■ **What you will do**: What is wanted is every line below from the one with "text: Archivos ->" up to and including the one with "text: 2019 ->", retyped exactly, pictures excluded, nothing else.

■ **Task input**:
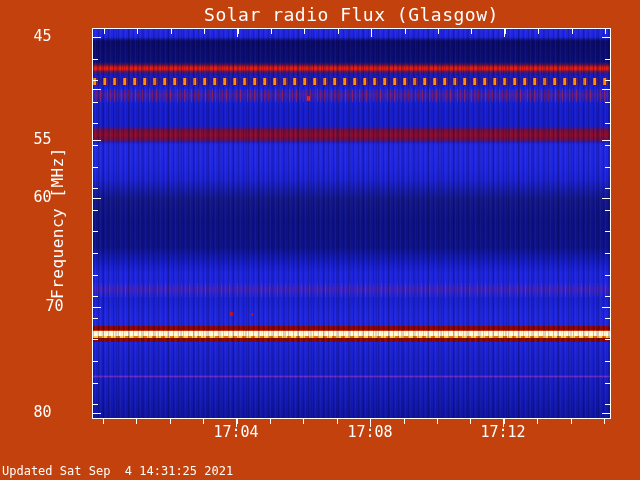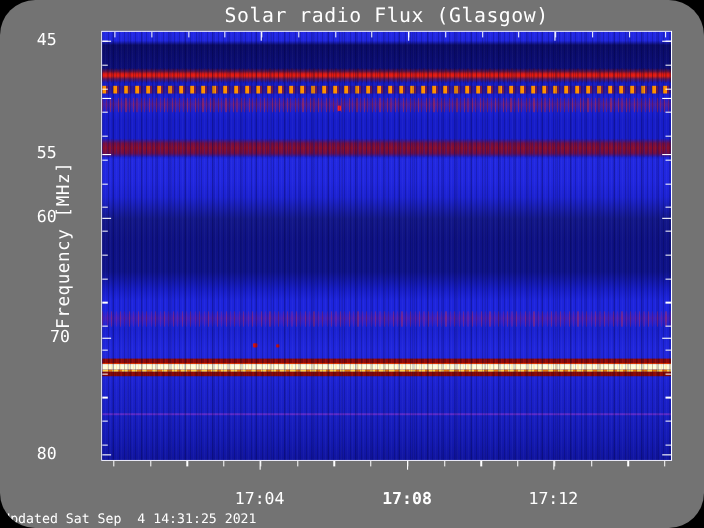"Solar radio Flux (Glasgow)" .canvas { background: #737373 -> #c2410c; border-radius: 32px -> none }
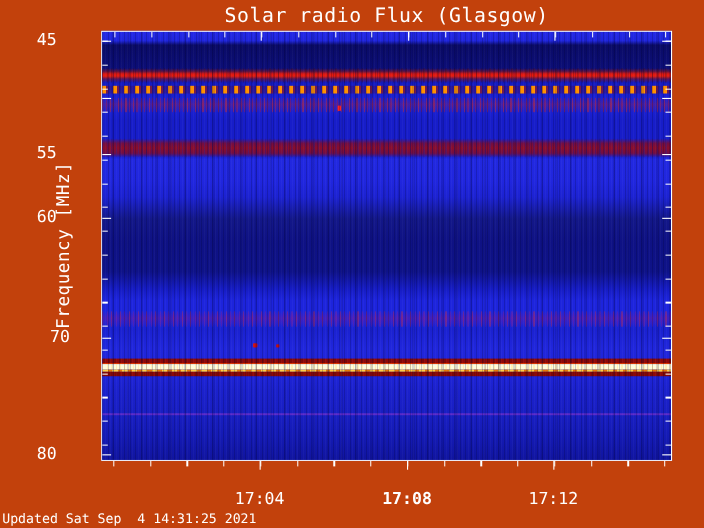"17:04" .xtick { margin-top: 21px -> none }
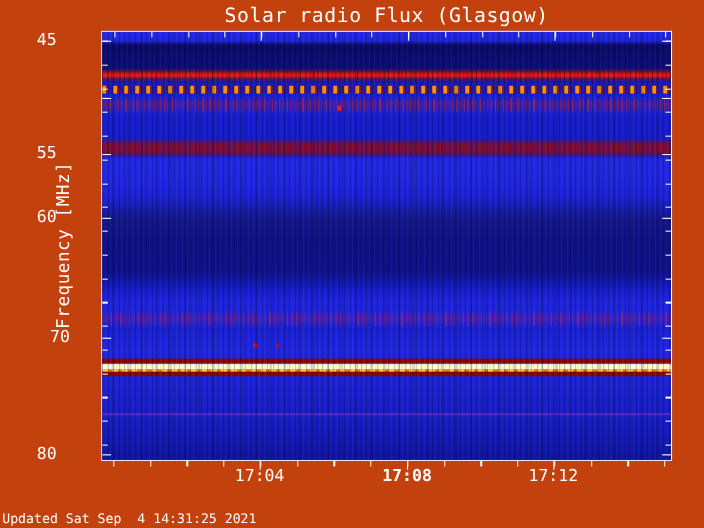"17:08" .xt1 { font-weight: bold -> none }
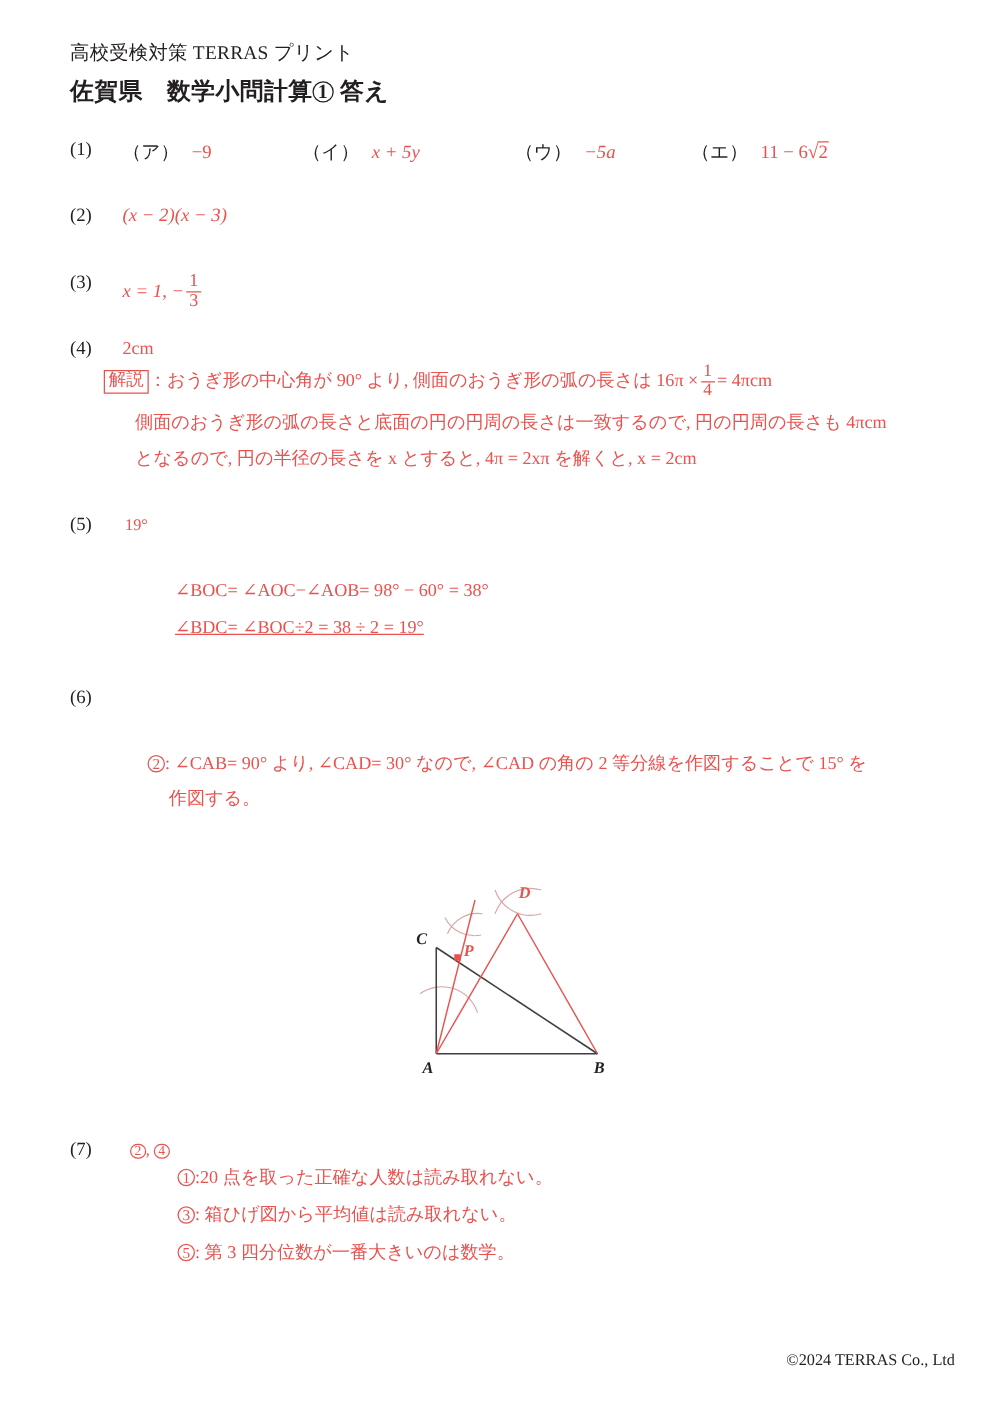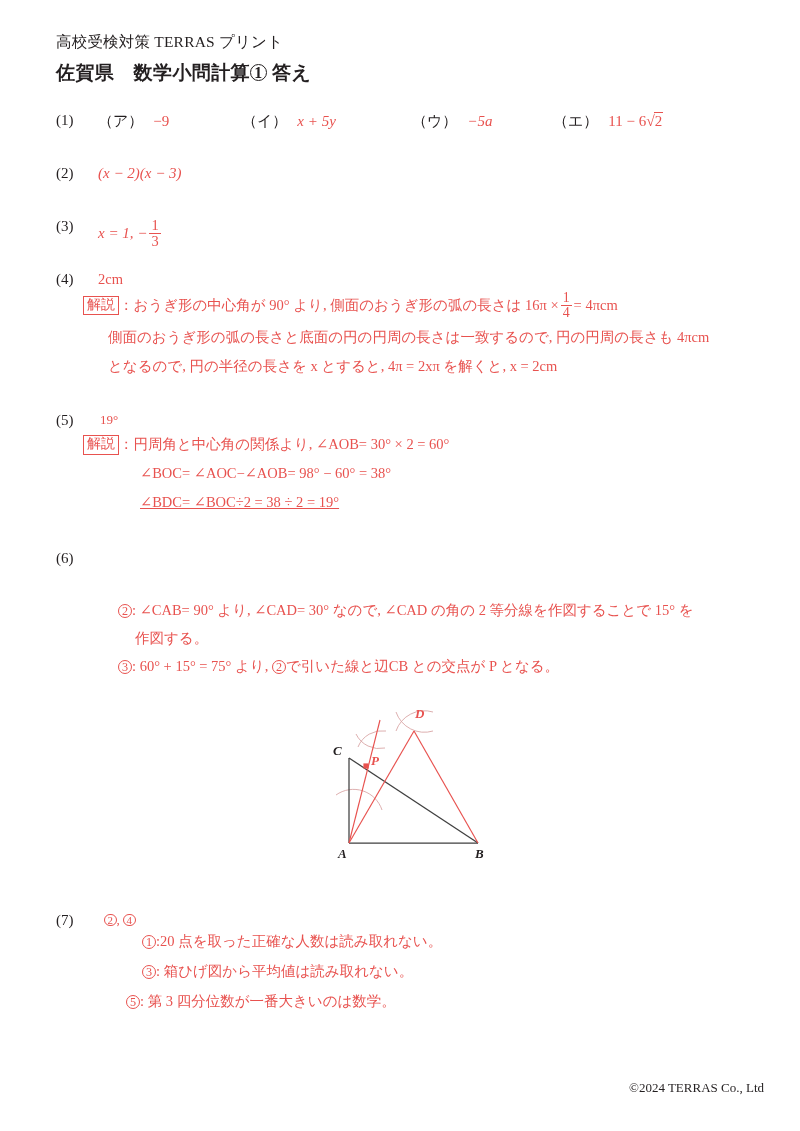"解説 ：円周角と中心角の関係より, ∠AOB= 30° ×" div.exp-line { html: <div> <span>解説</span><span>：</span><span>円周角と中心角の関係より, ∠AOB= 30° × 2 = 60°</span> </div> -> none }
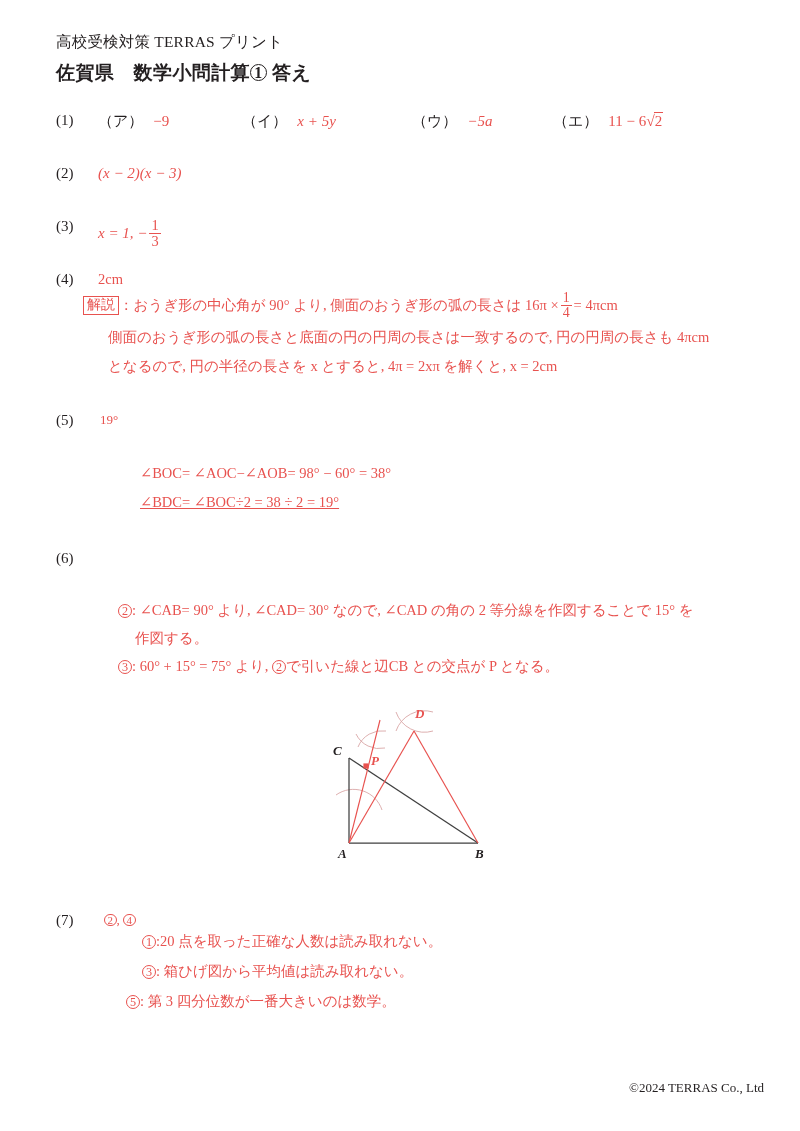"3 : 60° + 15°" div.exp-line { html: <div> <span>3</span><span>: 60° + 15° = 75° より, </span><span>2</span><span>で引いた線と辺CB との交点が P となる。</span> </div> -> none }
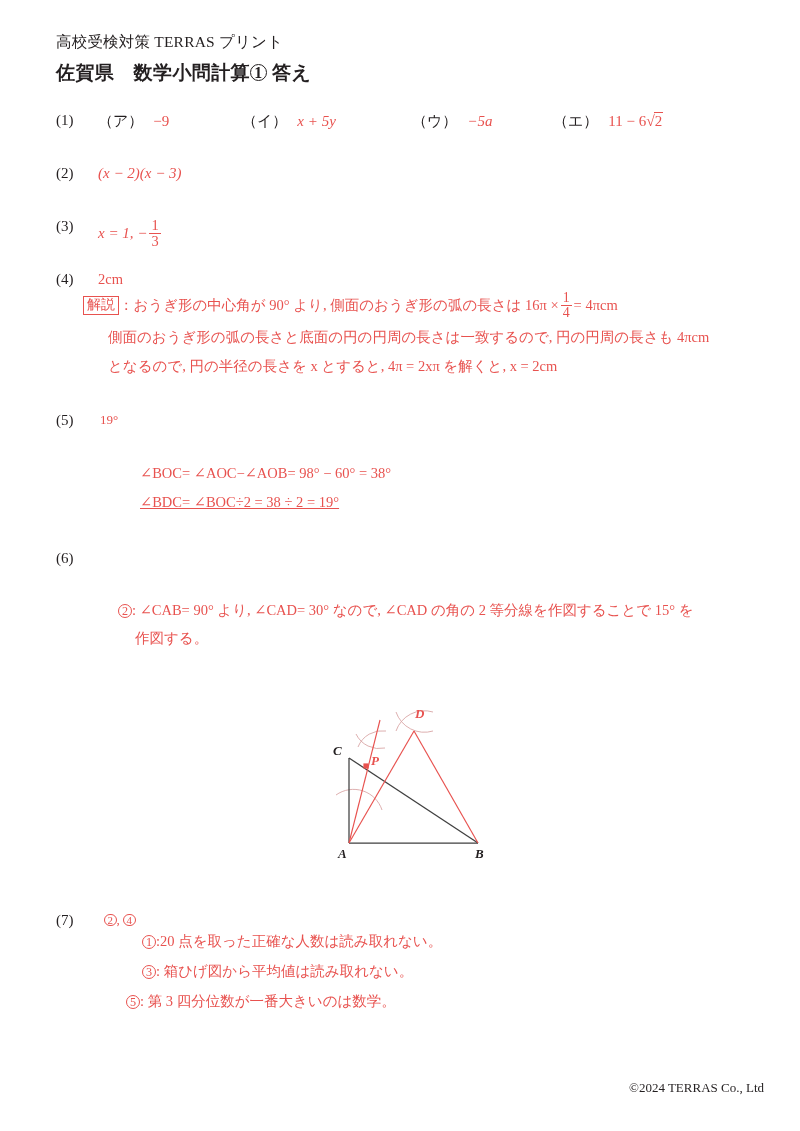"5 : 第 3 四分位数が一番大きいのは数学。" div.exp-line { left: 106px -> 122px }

* * *

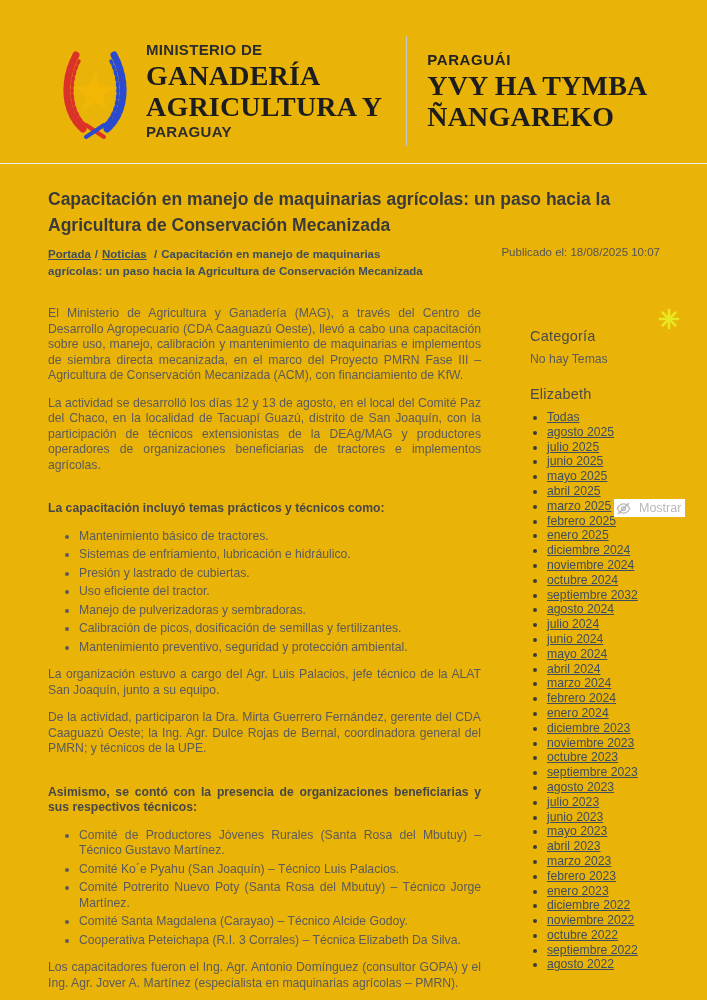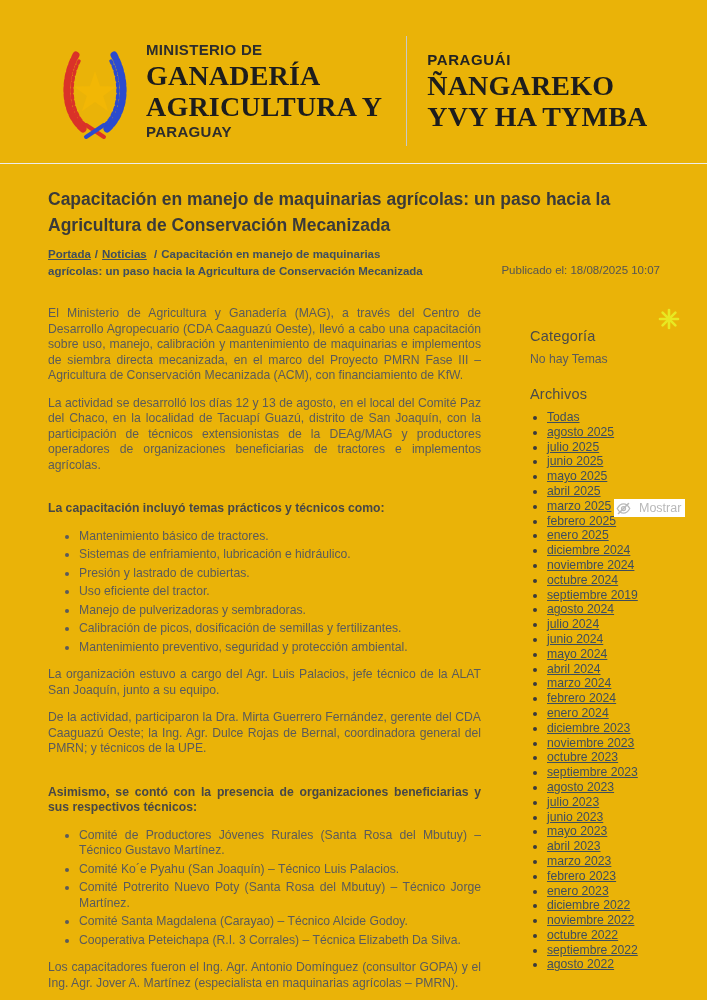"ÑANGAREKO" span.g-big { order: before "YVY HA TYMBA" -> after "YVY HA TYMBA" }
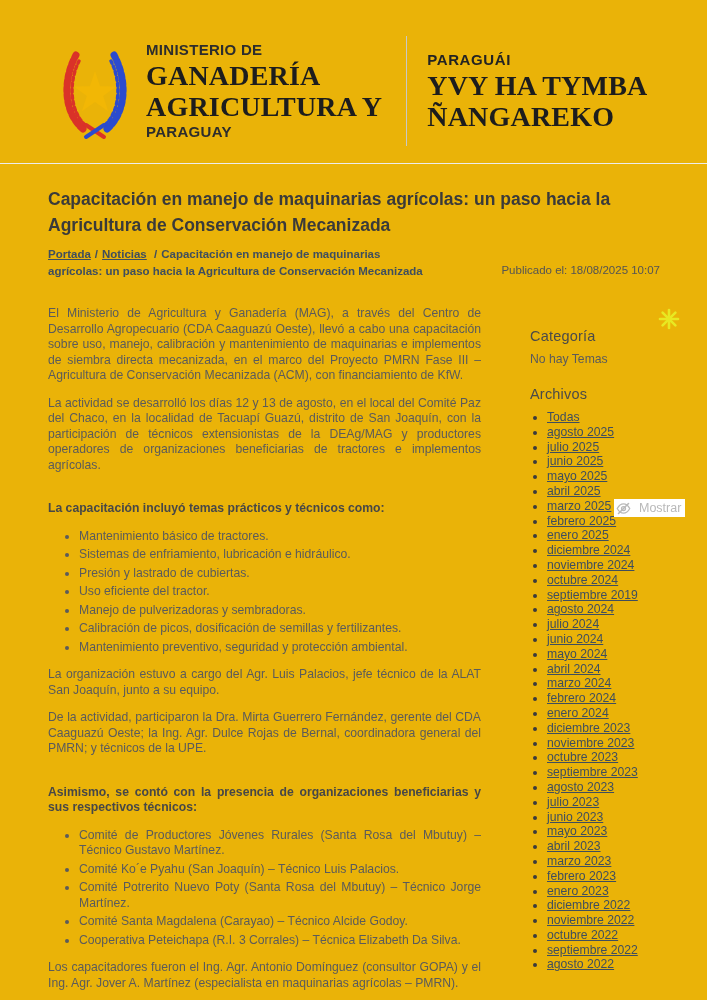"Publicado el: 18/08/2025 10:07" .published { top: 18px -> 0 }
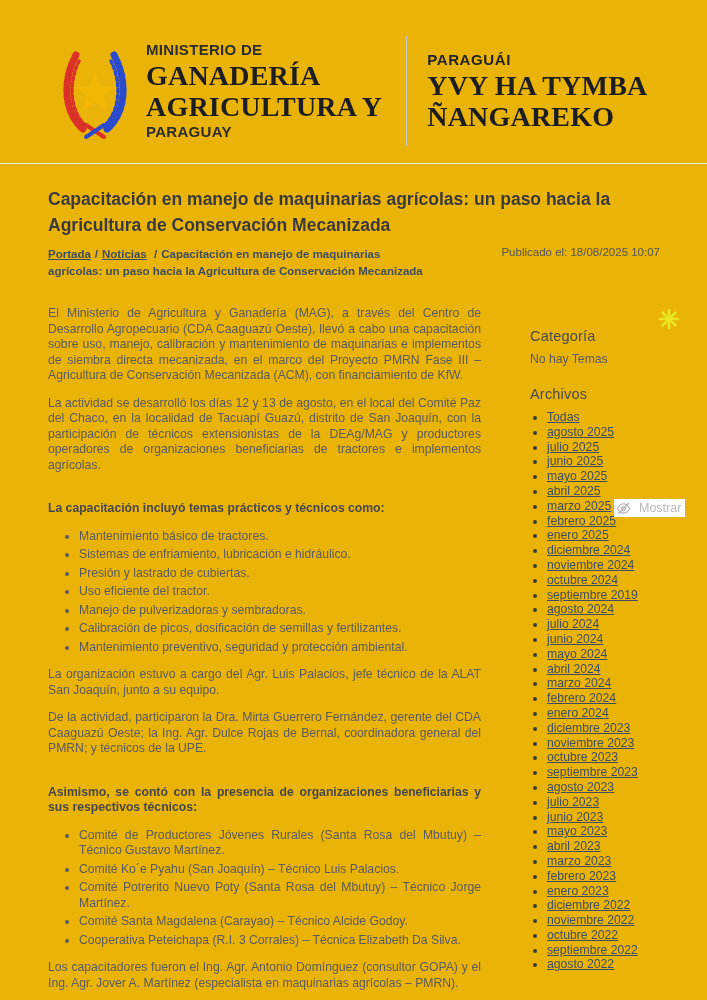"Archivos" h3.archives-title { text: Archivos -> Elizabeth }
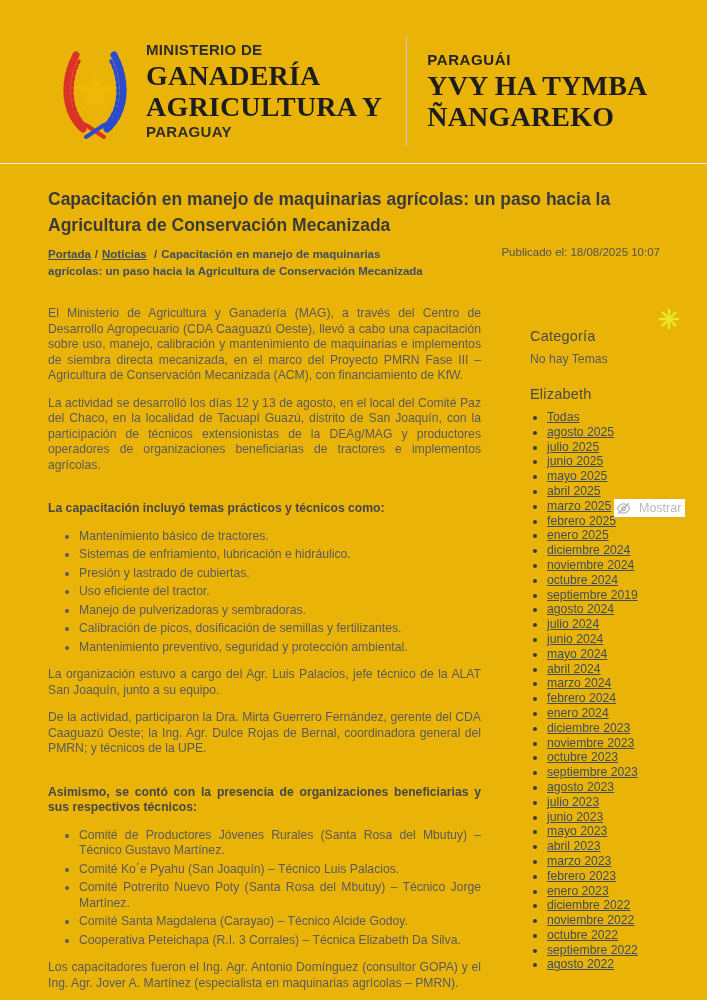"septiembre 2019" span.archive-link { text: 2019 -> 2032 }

■ **Solution**:
"Archivos" h3.archives-title { text: Archivos -> Elizabeth }
"septiembre 2019" span.archive-link { text: 2019 -> 2032 }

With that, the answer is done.